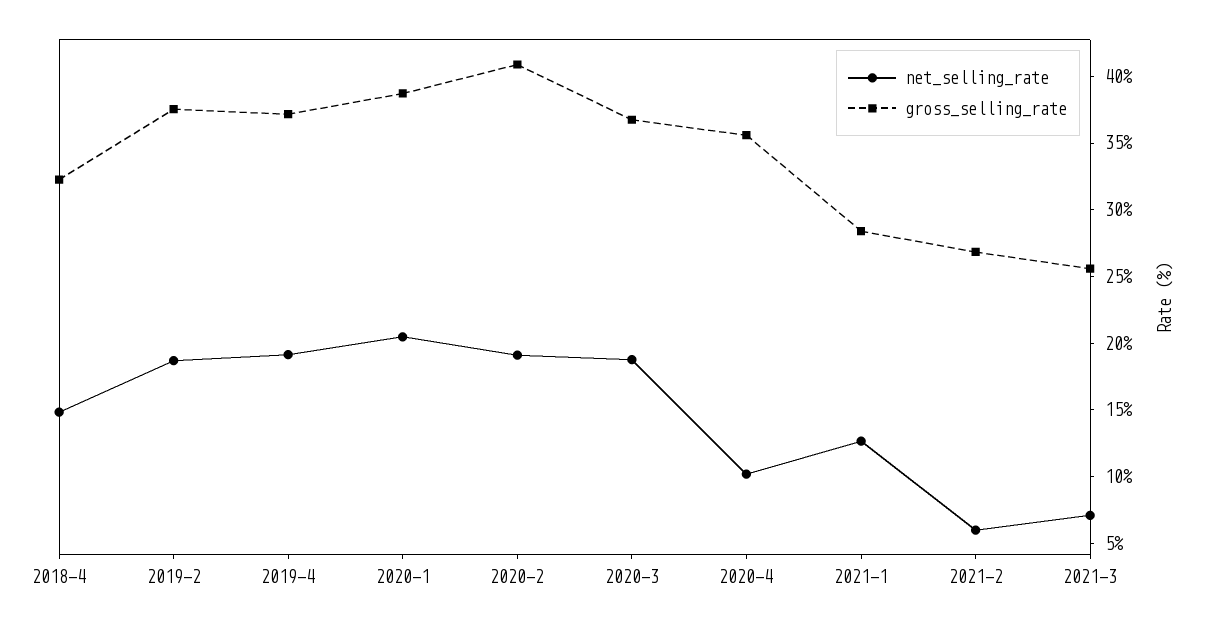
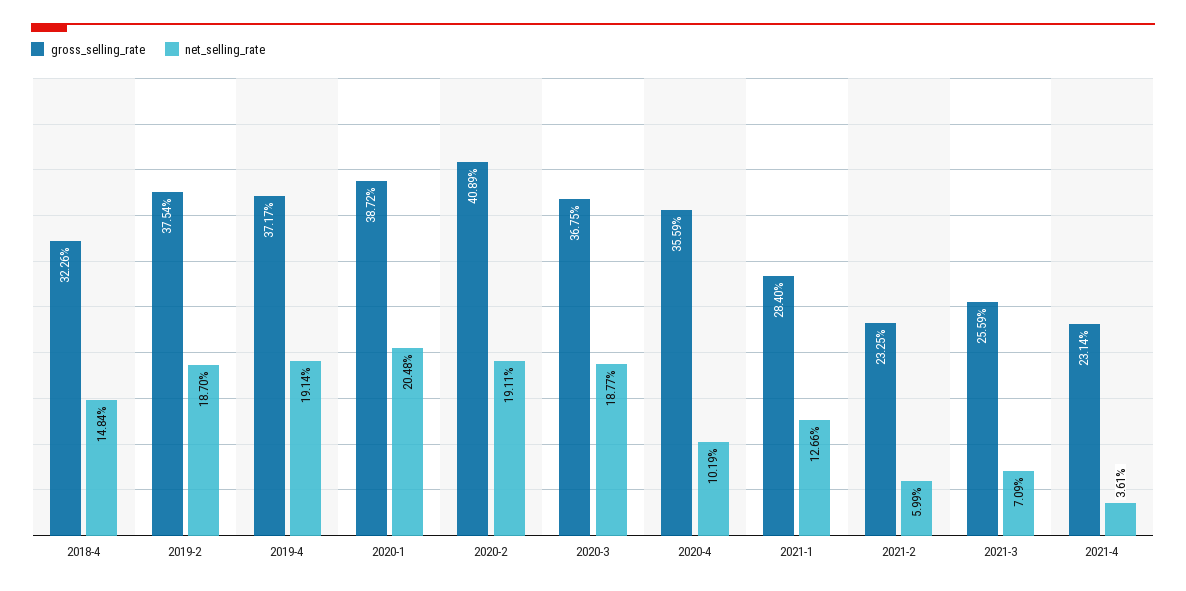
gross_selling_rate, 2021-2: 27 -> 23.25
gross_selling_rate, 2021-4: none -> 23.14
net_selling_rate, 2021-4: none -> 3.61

* * * * *

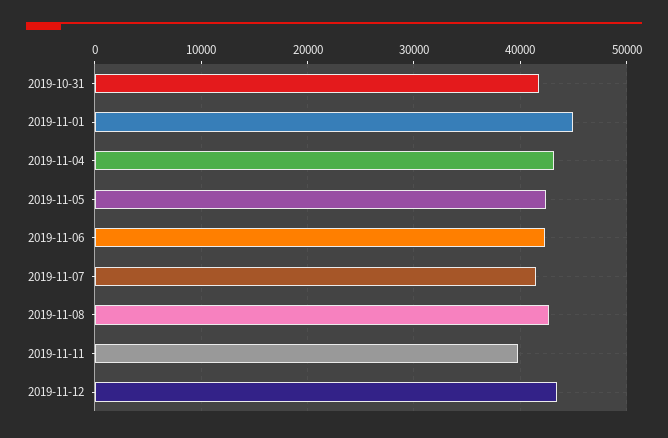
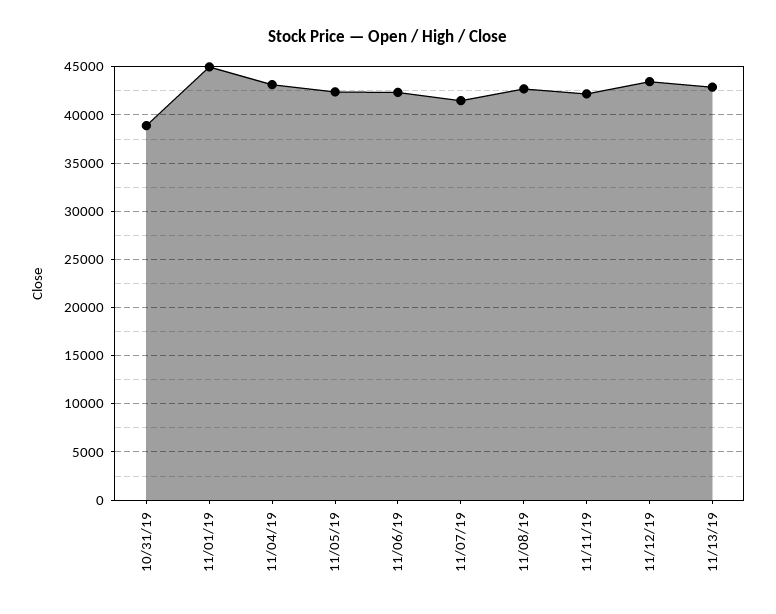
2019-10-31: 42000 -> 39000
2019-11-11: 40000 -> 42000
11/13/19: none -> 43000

* * * * *

= DESCRIPTION OF THE TASK =
Exactly the lines above from the one with "gross_selling_rate, 2021-4: none -> 23.14" to the one with "net_selling_rate, 2021-4: none -> 3.61", both included, are to be quoted; leave the rest out.

= EXERCISE RESPONSE =
gross_selling_rate, 2021-4: none -> 23.14
net_selling_rate, 2021-4: none -> 3.61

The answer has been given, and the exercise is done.